As I worked my way through grading the supplied demo footage, I was struck by two similarities. Firstly, as I tracked an actor’s face and brightened it up, I felt like I was in the darkroom dodging a print. (Dodging involves blocking some of the light reaching a certain part of the image when making an enlargement from a film negative, resulting in a brighter patch.) Subtly lifting the brightness and contrast of your subject’s face can really help draw the viewer’s eye to the right part of the image, but digital colourists were hardly the first people to recognise this. Photographers have been dodging – and the opposite, burning – prints pretty much since the invention of the negative process almost 200 years ago.
The second similarity struck me when I was drawing a power curve around an actor’s shirt in order to adjust its colour separately from the rest of the image. I was reminded of this image from Painting with Light, John Alton’s seminal 1949 work on cinematography…
The chin scrim is a U-shaped scrim… used to cut the light off hot white collars worn with black dinner jackets.
It’s hard for a modern cinematographer to imagine blocking static enough for such a scrim to be useful, or indeed a schedule generous enough to permit the setting-up of such an esoteric tool. But this was how you did a power window in 1949: in camera.
Sometimes I’ve thought that modern grading, particularly secondaries (which target only specific areas of the image) are unnecessary; after all, we got through a century of cinema just fine without them. But in a world where DPs don’t have the time to set up chin scrims, and can’t possibly expect a spark to follow an actor around with one, adding one in post is a great solution. Our cameras might have more dynamic range than 1940s film stock, meaning that that white collar probably won’t blow out, but we certainly don’t want it distracting the eye in the final grade.
Like I said in my previous post, what digital grading does so well are adjustments of emphasis. This is not to belittle the process at all. Those adjustments of emphasis make a huge difference. And while the laws of physics mean that a scene can’t feasibly be relit in post, they also mean that a chin scrim can’t feasibly follow an actor around a set, and you can’t realistically brighten an actor’s face with a follow spot.
What I’m trying to say is, do what’s possible on set, and do what’s impossible in post. This is how lighting and grading work in harmony.
The concept of “re-lighting in post” is one that has enjoyed a popularity amongst some no-budget filmmakers, and which sometimes gets bandied around on much bigger sets as well.
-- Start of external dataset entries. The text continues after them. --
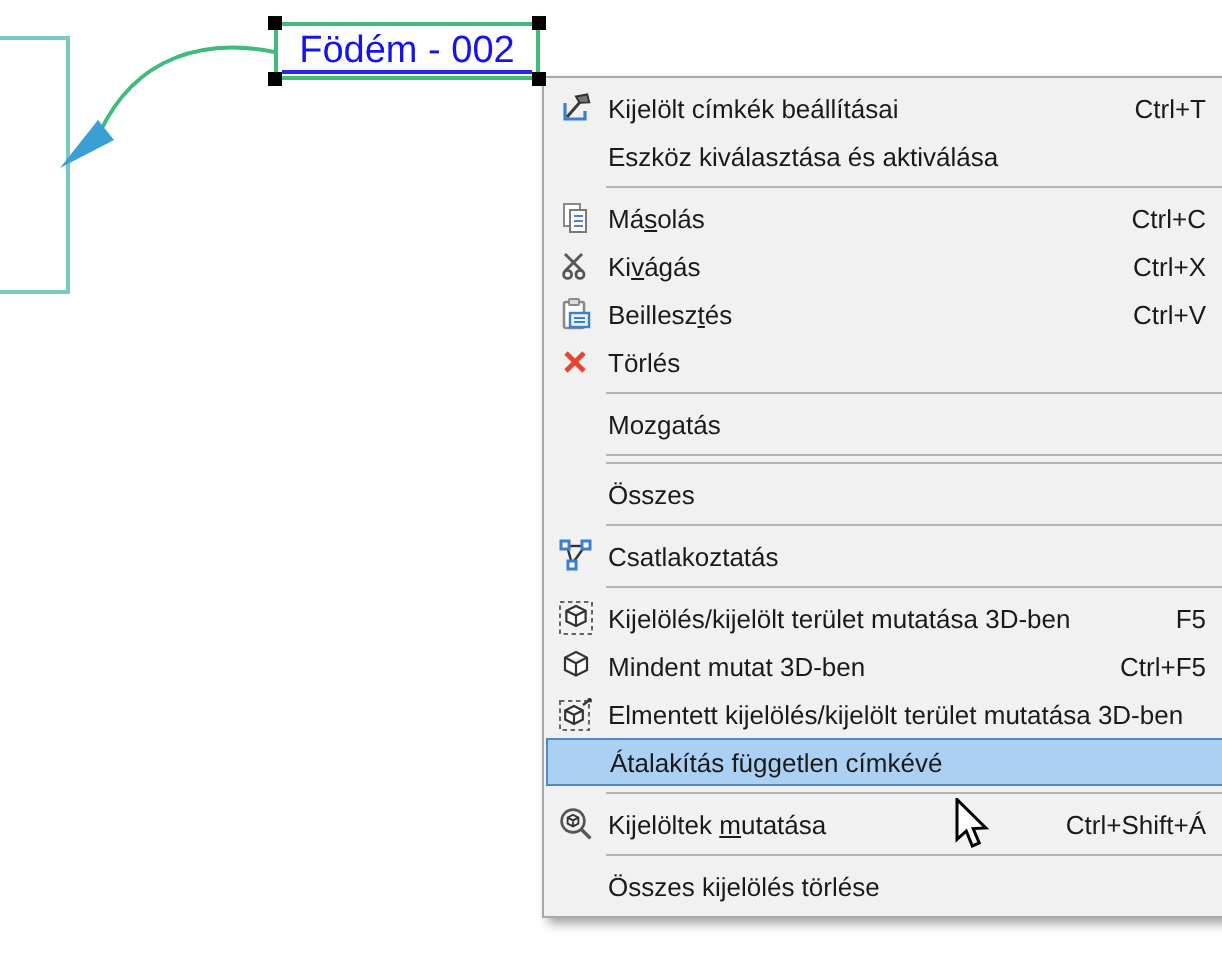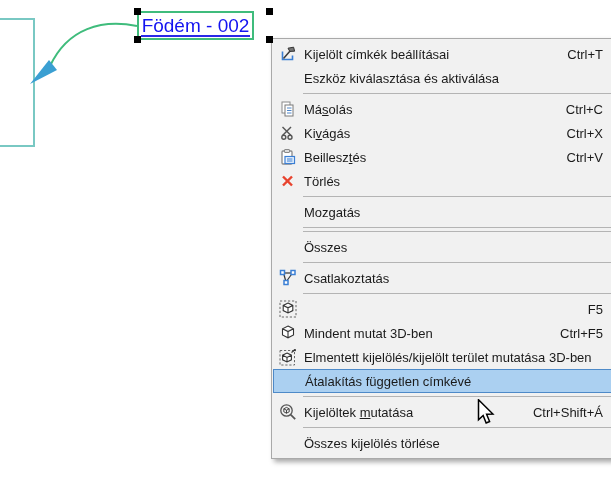--- a/index.html
+++ b/index.html
@@ -8,21 +8,21 @@
     background:#ffffff;
     font-family:"Liberation Sans","DejaVu Sans",sans-serif;
   }
   
   .slab-outline{
     position:absolute;left:-41px;top:18px;width:72px;height:125px;
     border:2px solid #79c8c3;background:transparent;z-index:1;
   }
   .leader-svg{position:absolute;left:0;top:0;z-index:2;}
   .label-box{
-    position:absolute;left:137px;top:11px;width:117px;height:29px;
+    position:absolute;left:137px;top:11px;width:133px;height:29px;
     border:2px solid #3fbc7c;box-sizing:border-box;background:#ffffff;
     display:flex;align-items:center;justify-content:center;z-index:3;
   }
   .label-text{
     color:#1414f0;font-size:19px;line-height:1;white-space:nowrap;
     letter-spacing:0px;
   }
   .label-underline{
     position:absolute;left:2px;right:2px;bottom:1px;height:0;
     border-top:2px solid #2a28e8;
@@ -205,20 +205,21 @@
 
   <div class="msep"></div>
 
   <div class="mi">
     <span class="mi-icon">
       <svg width="18" height="18" viewBox="0 0 18 18">
         <rect x="1" y="1" width="16" height="16" fill="none" stroke="#666" stroke-dasharray="2.2 1.8"></rect>
         <path d="M9 3 L13.8 5.4 L13.8 10.6 L9 13 L4.2 10.6 L4.2 5.4 Z M4.2 5.4 L9 7.8 L13.8 5.4 M9 7.8 L9 13" fill="#fff" stroke="#333" stroke-width="1.1"></path>
       </svg>
     </span>
+    <span class="mi-label"><span>Kijelölés/kijelölt terület mutatása 3D-ben</span><span class="mi-u"></span><span></span></span>
     <span class="mi-shortcut">F5</span>
   </div>
 
   <div class="mi">
     <span class="mi-icon">
       <svg width="18" height="18" viewBox="0 0 18 18">
         <path d="M9 2 L14.5 4.8 L14.5 11 L9 13.8 L3.5 11 L3.5 4.8 Z M3.5 4.8 L9 7.6 L14.5 4.8 M9 7.6 L9 13.8" fill="#fff" stroke="#333" stroke-width="1.1"></path>
       </svg>
     </span>
     <span class="mi-label"><span>Mindent mutat 3D-ben</span><span class="mi-u"></span><span></span></span>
If there isn’t the time, the money or perhaps simply the will to light a scene well on the day, the flexibility of RAW recording and the power of modern grading software mean that the lighting can be completely changed in postproduction, so the idea goes.
I can understand why it’s attractive. Lighting equipment can be expensive, and setting it up and finessing it is one of the biggest consumers of time on any set. The time of a single wizard colourist can seem appealingly cost-effective – especially on an unpaid, no-budget production! – compared with the money pit that is a crew, cast, location, catering, etc, etc. Delaying the pain until a little further down the line can seem like a no-brainer.
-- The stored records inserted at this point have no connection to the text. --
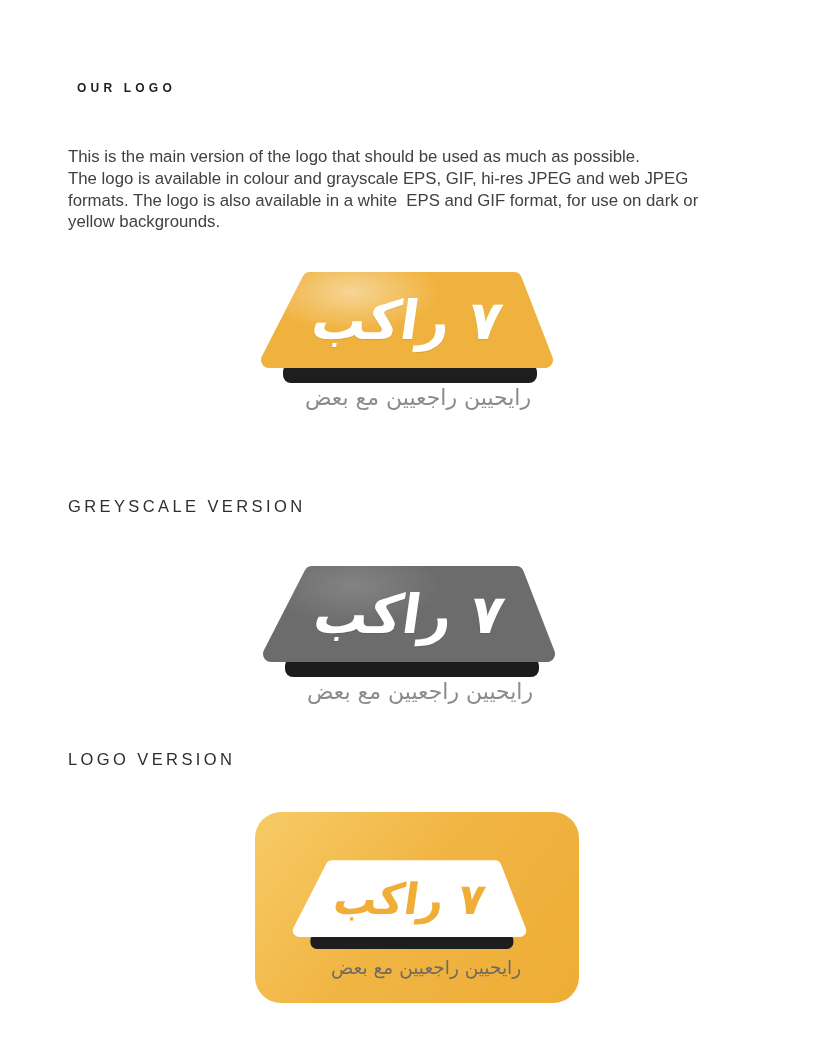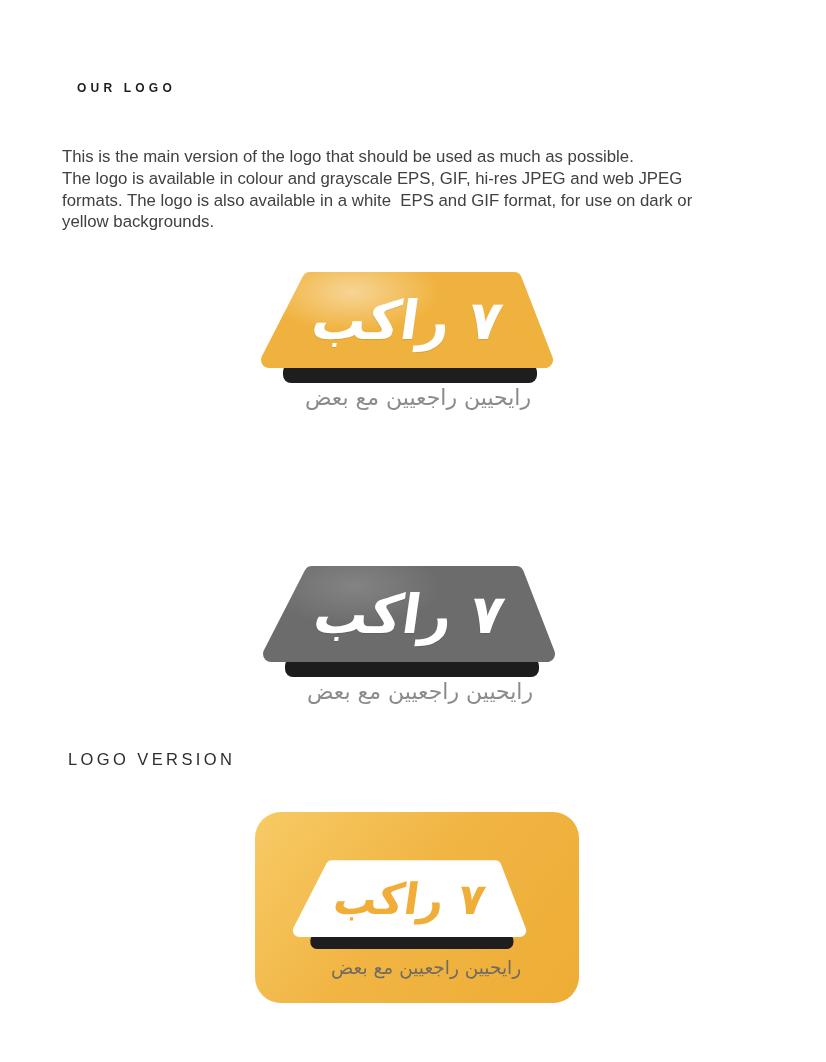--- a/index.html
+++ b/index.html
@@ -14,21 +14,21 @@
     color:#1d1d1f; margin:9px;
   }
   .section-heading {
     position:absolute; left:68px;
     font-size:16.5px; font-weight:400; letter-spacing:3.4px;
     color:#2e2e30; margin:0;
   }
   .heading-greyscale { top:497px; }
   .heading-white { top:750px; }
   .intro-text {
-    position:absolute; left:62px; top:146px; width:720px;
+    position:absolute; left:68px; top:146px; width:720px;
     font-size:16.8px; line-height:21.8px; color:#414042;
     white-space:pre-wrap; margin:0;
   }
 
   
   .logo-block { position:absolute; width:294px; }
   .logo-block-main { left:260px; top:272px; }
   .logo-block-greyscale { left:262px; top:566px; }
   .logo-art { position:relative; width:294px; height:112px; }
   .logo-svg { display:block; width:294px; height:112px; }
@@ -93,20 +93,21 @@
         </defs>
         <rect x="23" y="92" width="254" height="19" rx="8" fill="#1E1E1E"></rect>
         <polygon points="50,8 254,8 285,88 9,88" fill="#F0B23E" stroke="#F0B23E" stroke-width="16" stroke-linejoin="round"></polygon>
         <ellipse clip-path="url(#clipMain)" cx="92" cy="20" rx="88" ry="40" fill="url(#hlMain)"></ellipse>
       </svg>
       <div class="logo-wordmark">٧ راكب</div>
     </div>
     <div class="logo-tagline">رايحيين راجعيين مع بعض</div>
   </div>
 
+  <h2 class="section-heading heading-greyscale">GREYSCALE VERSION</h2>
 
   <div class="logo-block logo-block-greyscale">
     <div class="logo-art">
       <svg class="logo-svg" viewBox="0 0 294 112" aria-hidden="true">
         <defs>
           <radialGradient id="hlGrey" cx="0.5" cy="0.5" r="0.5">
             <stop offset="0" stop-color="#ffffff" stop-opacity="0.16"></stop>
             <stop offset="1" stop-color="#ffffff" stop-opacity="0"></stop>
           </radialGradient>
           <clipPath id="clipGrey">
There’s just one problem: re-lighting footage is fundamentally impossible. To even talk about “re-lighting” footage demonstrates a complete misunderstanding of what photographing a film actually is.
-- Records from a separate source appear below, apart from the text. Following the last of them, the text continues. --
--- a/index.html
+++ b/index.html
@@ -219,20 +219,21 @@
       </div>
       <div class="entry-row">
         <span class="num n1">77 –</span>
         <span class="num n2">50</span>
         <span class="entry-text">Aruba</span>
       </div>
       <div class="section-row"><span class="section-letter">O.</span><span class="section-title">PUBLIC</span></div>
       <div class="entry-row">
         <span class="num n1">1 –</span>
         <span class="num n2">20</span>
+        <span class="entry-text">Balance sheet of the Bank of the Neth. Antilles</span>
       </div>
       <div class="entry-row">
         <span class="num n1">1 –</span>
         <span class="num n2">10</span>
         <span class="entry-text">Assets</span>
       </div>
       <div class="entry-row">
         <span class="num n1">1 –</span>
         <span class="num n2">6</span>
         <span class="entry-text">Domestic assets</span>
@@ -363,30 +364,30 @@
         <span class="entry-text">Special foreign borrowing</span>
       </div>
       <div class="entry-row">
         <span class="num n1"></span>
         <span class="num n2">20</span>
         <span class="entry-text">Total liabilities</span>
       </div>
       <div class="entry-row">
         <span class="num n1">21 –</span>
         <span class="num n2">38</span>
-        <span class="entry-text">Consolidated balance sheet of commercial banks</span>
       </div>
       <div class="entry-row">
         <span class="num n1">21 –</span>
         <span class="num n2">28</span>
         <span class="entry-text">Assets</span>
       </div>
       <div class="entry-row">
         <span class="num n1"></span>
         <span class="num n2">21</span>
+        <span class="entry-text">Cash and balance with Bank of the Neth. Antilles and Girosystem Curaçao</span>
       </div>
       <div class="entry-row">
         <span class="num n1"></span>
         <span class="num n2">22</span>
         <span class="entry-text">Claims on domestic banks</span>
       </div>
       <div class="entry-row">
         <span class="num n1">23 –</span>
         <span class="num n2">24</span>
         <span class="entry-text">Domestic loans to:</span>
The word “photography” comes from Greek, meaning “drawing with light”. This is not just an excuse for pompous DPs to compare themselves with the great artists of the past as they “paint with light”; it is a concise explanation of what a camera does.
A camera can’t record a face. It can’t record a room, or a landscape, or an animal, or objects of any kind. The only thing a camera can record is light. All photographs and videos are patterns of light which the viewer’s brain reverse-engineers into a three-dimensional scene, just as our brains reverse-engineer the patterns of light on the retinae every moment of every day, to make sense of our surroundings.
The light from this object gets gradually brighter then gradually darker again – therefore it is a curved surface. There is light on the top of that nose but not on the underneath, so it must be sticking out. These oval surfaces are absorbing all the red and blue light and reflecting only green, so it must be plant life. Such are the deductions made continuously by the brain’s visual centre.
To suggest that footage can be re-lit is to suggest that recorded light can somehow be separated from the underlying physical objects off which that light reflected. Now of course that is within the realms of today’s technology; you could analyse a filmed scene and build a virtual 3D model of it to match the footage. Then you could “re-light” this recreated scene, but it would be a hell of a lot of work and would, at best, occupy the Uncanny Valley.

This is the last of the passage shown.